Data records

○ ○ ○ ○ ○

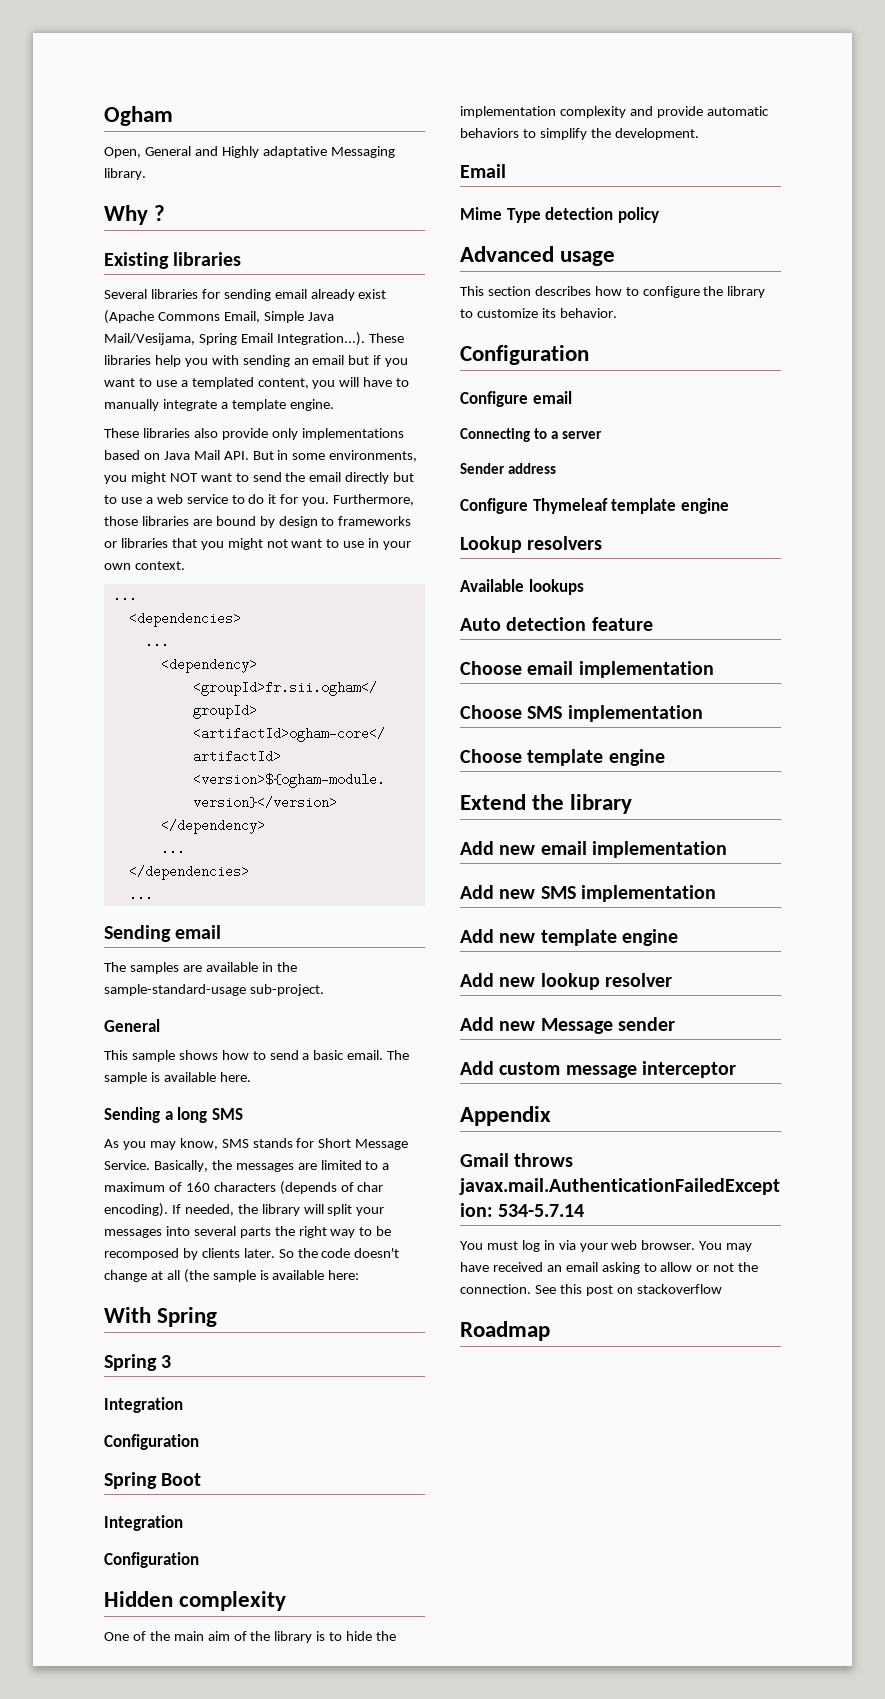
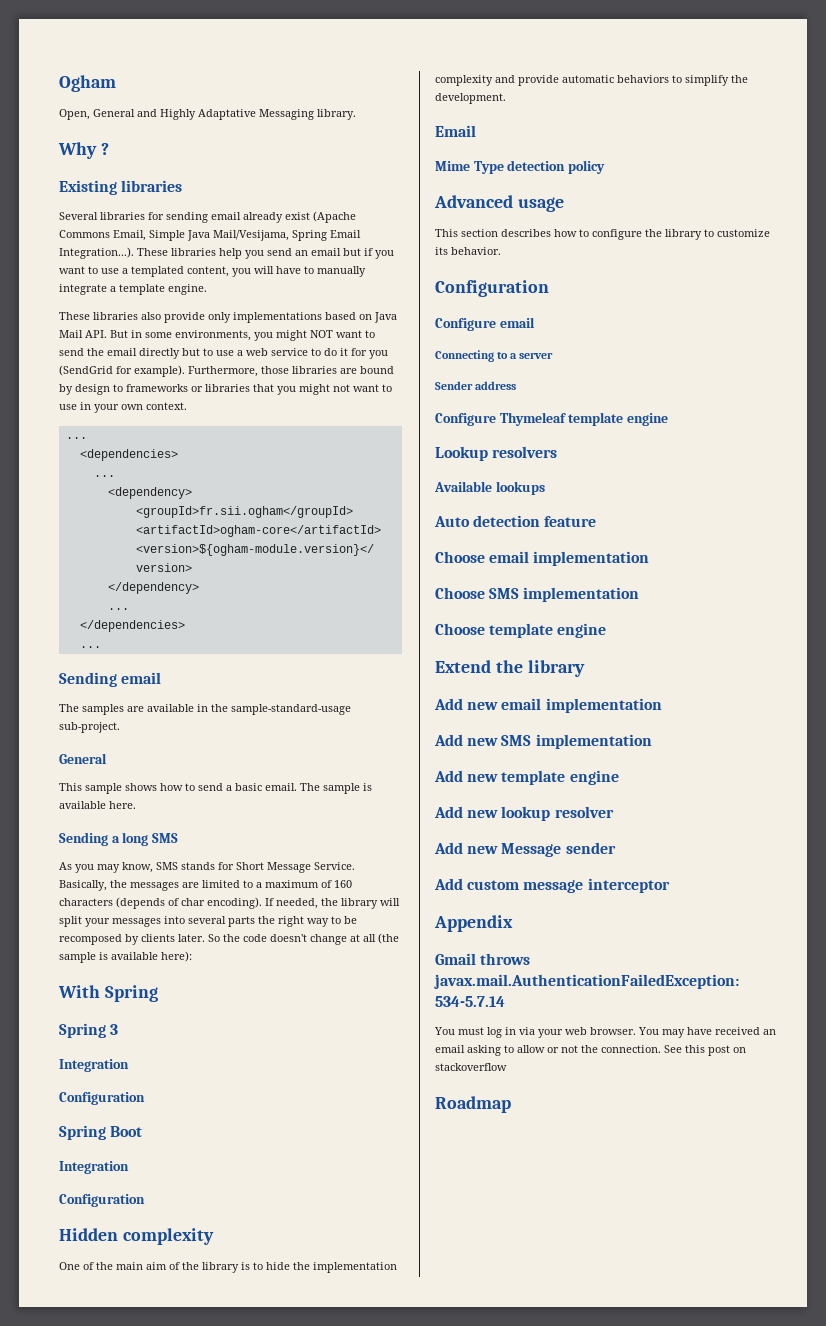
[262,146,327,158] adaptative -> [198,109,256,120] Adaptative
[211,355,290,367] with sending -> [267,248,292,256] send
[302,497,330,506] you. -> [369,350,388,359] [59,365,185,377] you (SendGrid for example).
[328,1270,360,1280] here: -> [161,951,192,962] here):

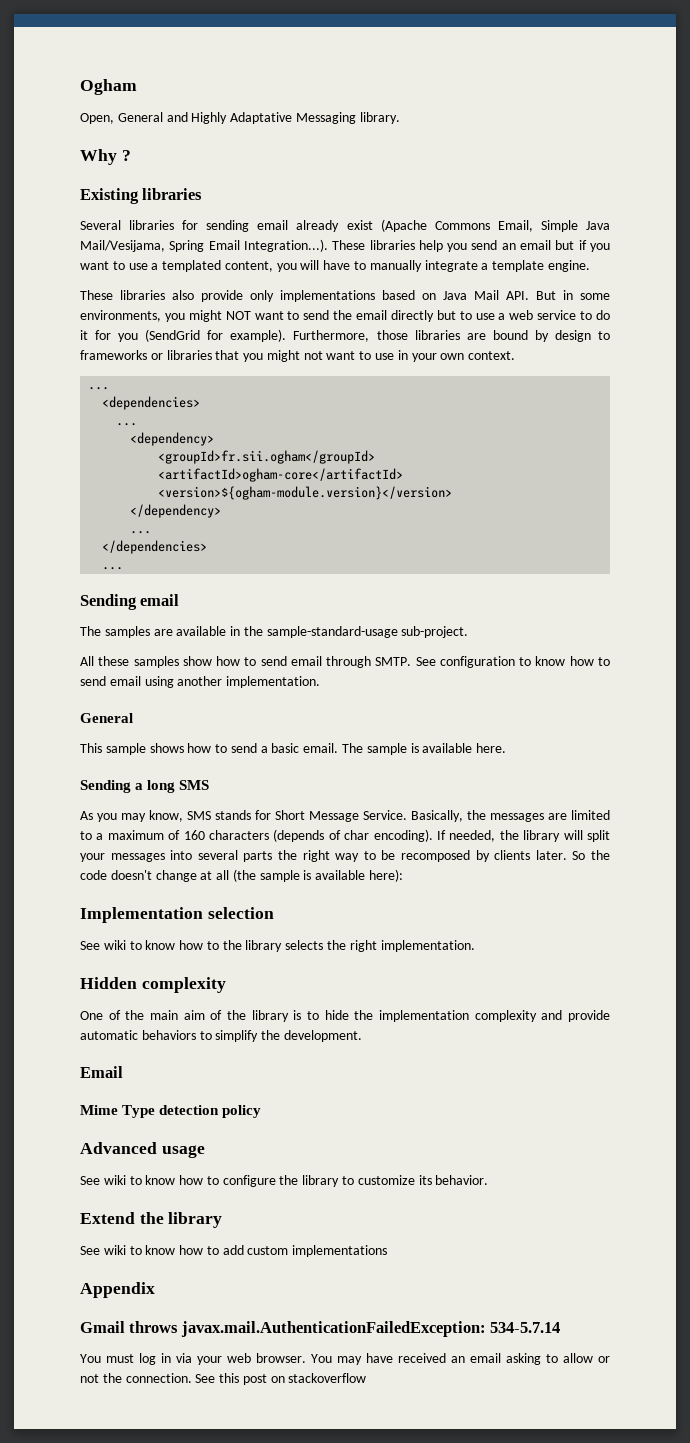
(120, 727) none -> [80,656,610,668] [80,676,321,688] // All these samples show how to send email through SMTP. See configuration to know how to send email using another implementation.
[58,985,158,1002] [59,1023,119,1038] [59,1059,129,1072] [59,1092,145,1105] [59,1125,143,1140] [59,1161,129,1174] [59,1194,145,1207] With Spring // Spring 3 // Integration // Configuration // Spring Boot // Integration // Configuration -> [80,907,274,923] [80,940,475,952] Implementation selection // See wiki to know how to the library selects the right implementation.
[435,229,551,237] This section describes -> [80,1175,176,1185] See wiki to know
[435,280,549,297] [435,317,535,331] [435,350,554,362] [435,381,517,390] [435,412,668,426] [435,446,558,461] [434,481,545,495] [434,515,597,527] [435,551,650,566] [435,587,640,602] [435,623,607,638] [435,660,585,677] [434,698,662,713] [434,734,652,749] [434,770,619,785] [434,806,614,821] [434,842,616,857] [434,878,670,893] Configuration // Configure email // Connecting to a server // Sender address // Configure Thymeleaf template engine // Lookup resolvers // Available lookups // Auto detection feature // Choose email implementation // Choose SMS implementation // Choose template engine // Extend the library // Add new email implementation // Add new SMS implementation // Add new template engine // Add new lookup resolver // Add new Message sender // Add custom message interceptor -> [80,1212,223,1228] [80,1245,388,1257] Extend the library // See wiki to know how to add custom implementations
[435,1096,511,1113] // Roadmap -> (367, 1378) none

○ ○ ○ ○ ○

### Your objective
Lines from the one containing "[435,229,551,237] This section" to the end of the data are to be printed exactly, including the first and last.

### Final answer
[435,229,551,237] This section describes -> [80,1175,176,1185] See wiki to know
[435,280,549,297] [435,317,535,331] [435,350,554,362] [435,381,517,390] [435,412,668,426] [435,446,558,461] [434,481,545,495] [434,515,597,527] [435,551,650,566] [435,587,640,602] [435,623,607,638] [435,660,585,677] [434,698,662,713] [434,734,652,749] [434,770,619,785] [434,806,614,821] [434,842,616,857] [434,878,670,893] Configuration // Configure email // Connecting to a server // Sender address // Configure Thymeleaf template engine // Lookup resolvers // Available lookups // Auto detection feature // Choose email implementation // Choose SMS implementation // Choose template engine // Extend the library // Add new email implementation // Add new SMS implementation // Add new template engine // Add new lookup resolver // Add new Message sender // Add custom message interceptor -> [80,1212,223,1228] [80,1245,388,1257] Extend the library // See wiki to know how to add custom implementations
[435,1096,511,1113] // Roadmap -> (367, 1378) none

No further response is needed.